Autour de la table se sont réunis des prestataires de santé, des acteurs de la société civile, des représentants du Ministère de la Santé, de l’Association des Congolais pour la Pratique Sage-Femme ainsi que de la Société congolaise de gynécologie et d’obstétrique.
Les échanges ont été coanimés par deux experts : un juriste chevronné et un spécialiste du Programme National de Santé de la Reproduction (PNSR). Leur intervention visait à renforcer les pratiques bienveillantes des acteurs et à garantir aux jeunes femmes un accès respectueux, sécurisé et conforme aux droits en matière d’avortement, en mettant en lumière son ampleur, ses enjeux et ses conséquences.

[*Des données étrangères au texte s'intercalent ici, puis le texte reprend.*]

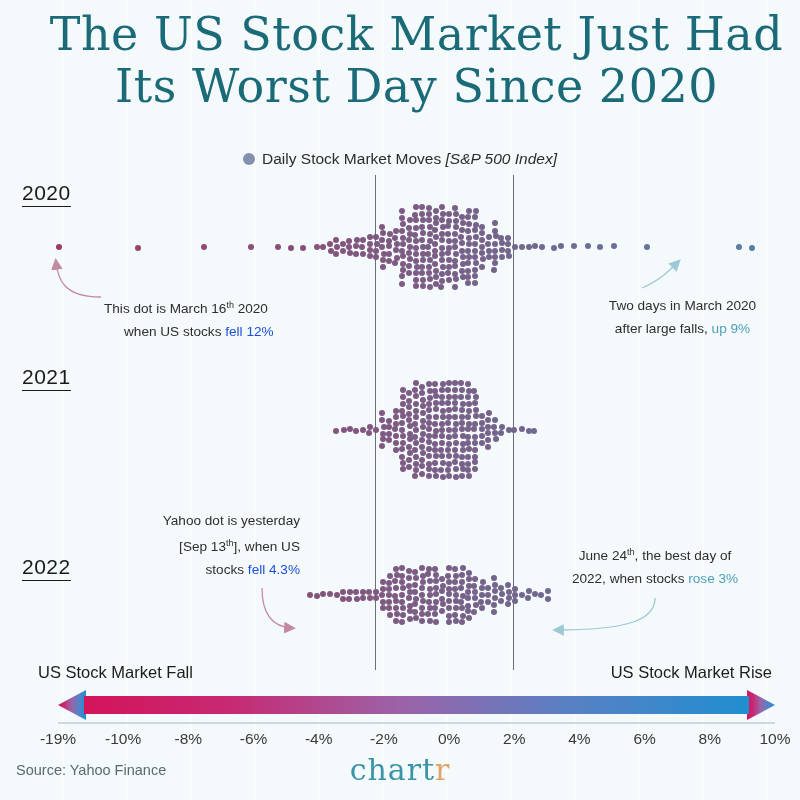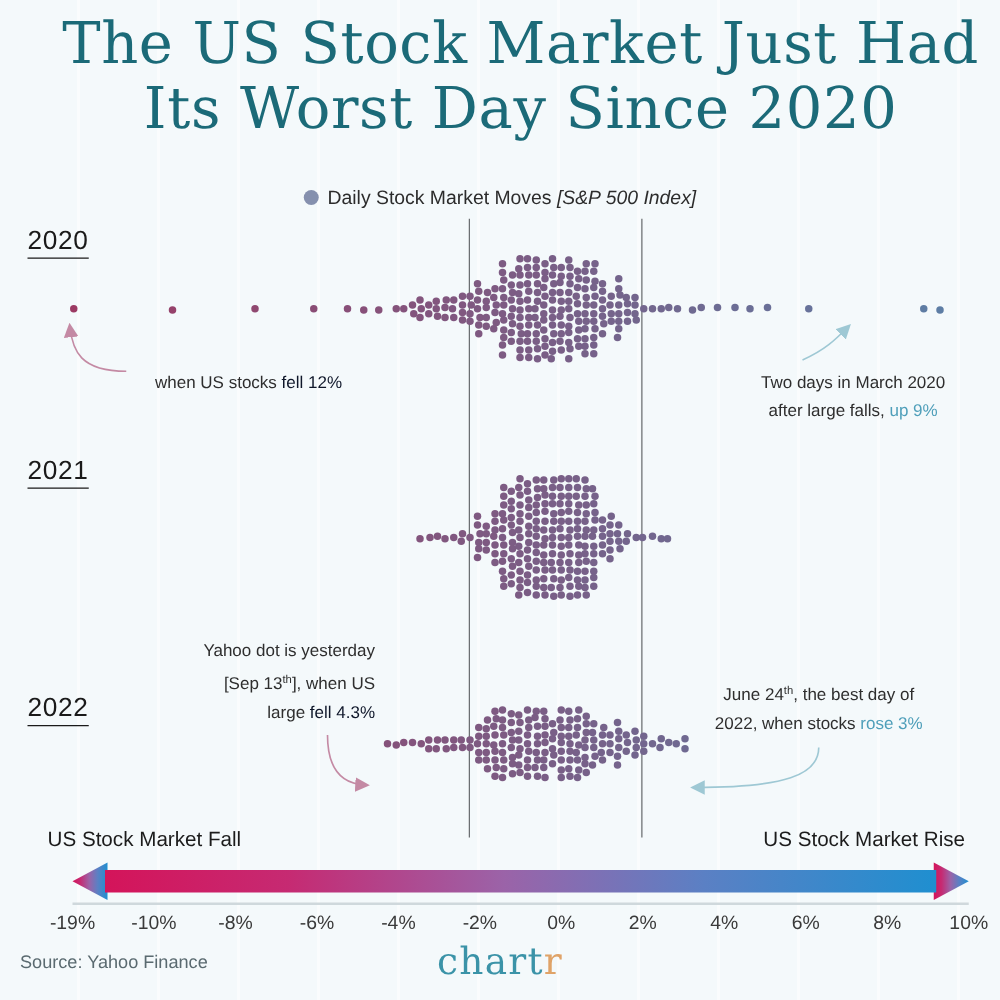"This dot is March 16th" div { html: none -> <div><span>This dot is March 16</span><sup>th</sup><span> 2020</span></div> }
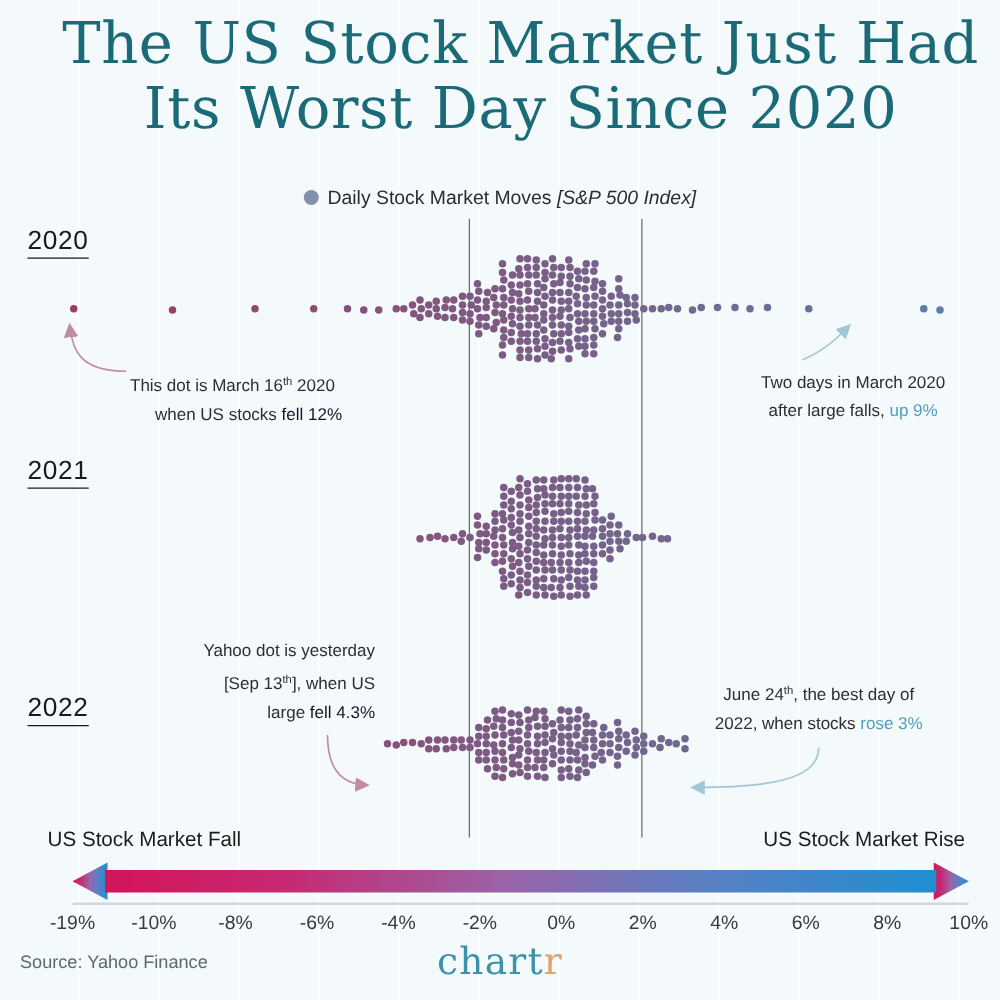"fell 12%" .anno .neg { color: #0f172a -> #1d4ed8 }
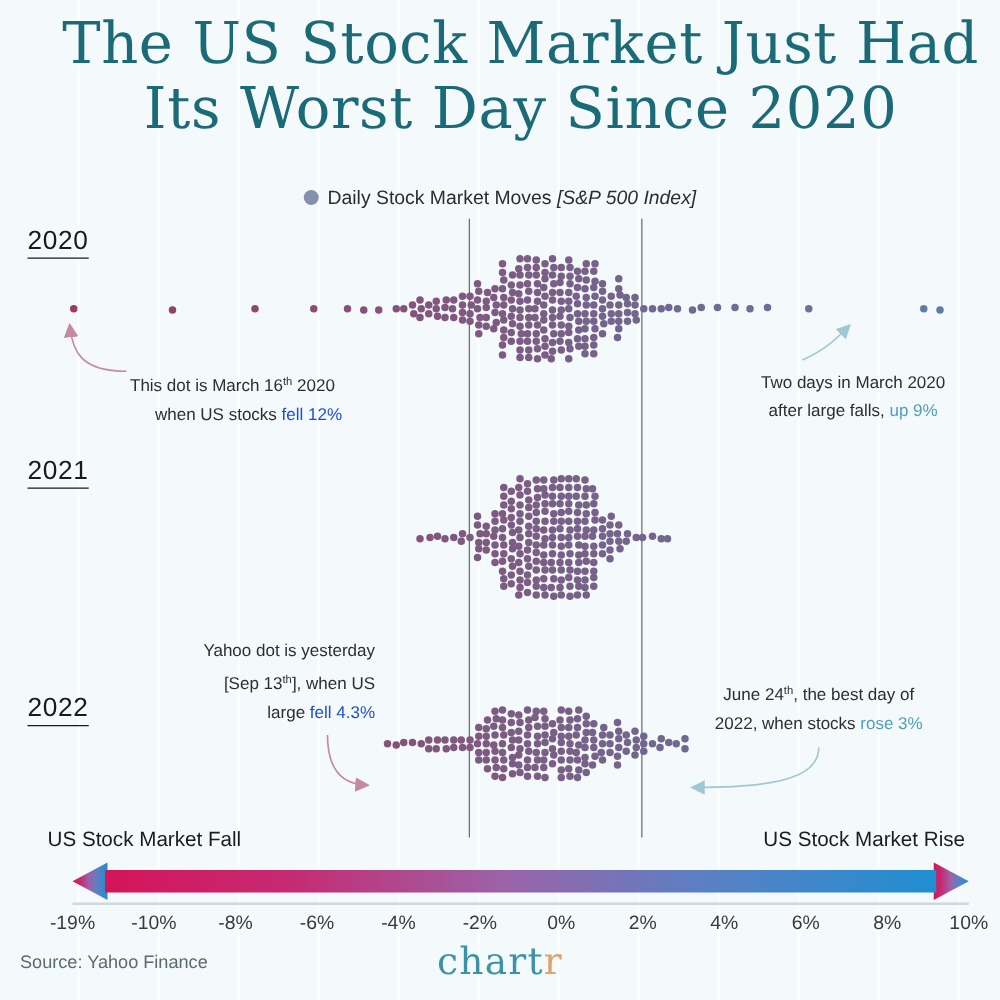"large" span { text: large -> stocks }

Cette première journée a permis de transformer le dialogue en un véritable exercice de renforcement de capacités, en outillant les participants sur les dimensions juridiques, techniques et pratiques de l’avortement.
Les discussions se sont appuyées sur les dispositions de l’article 14, alinéa 2(c) du Protocole de Maputo, qui consacre le droit des femmes à accéder aux services de santé reproductive dans des conditions sûres et dignes.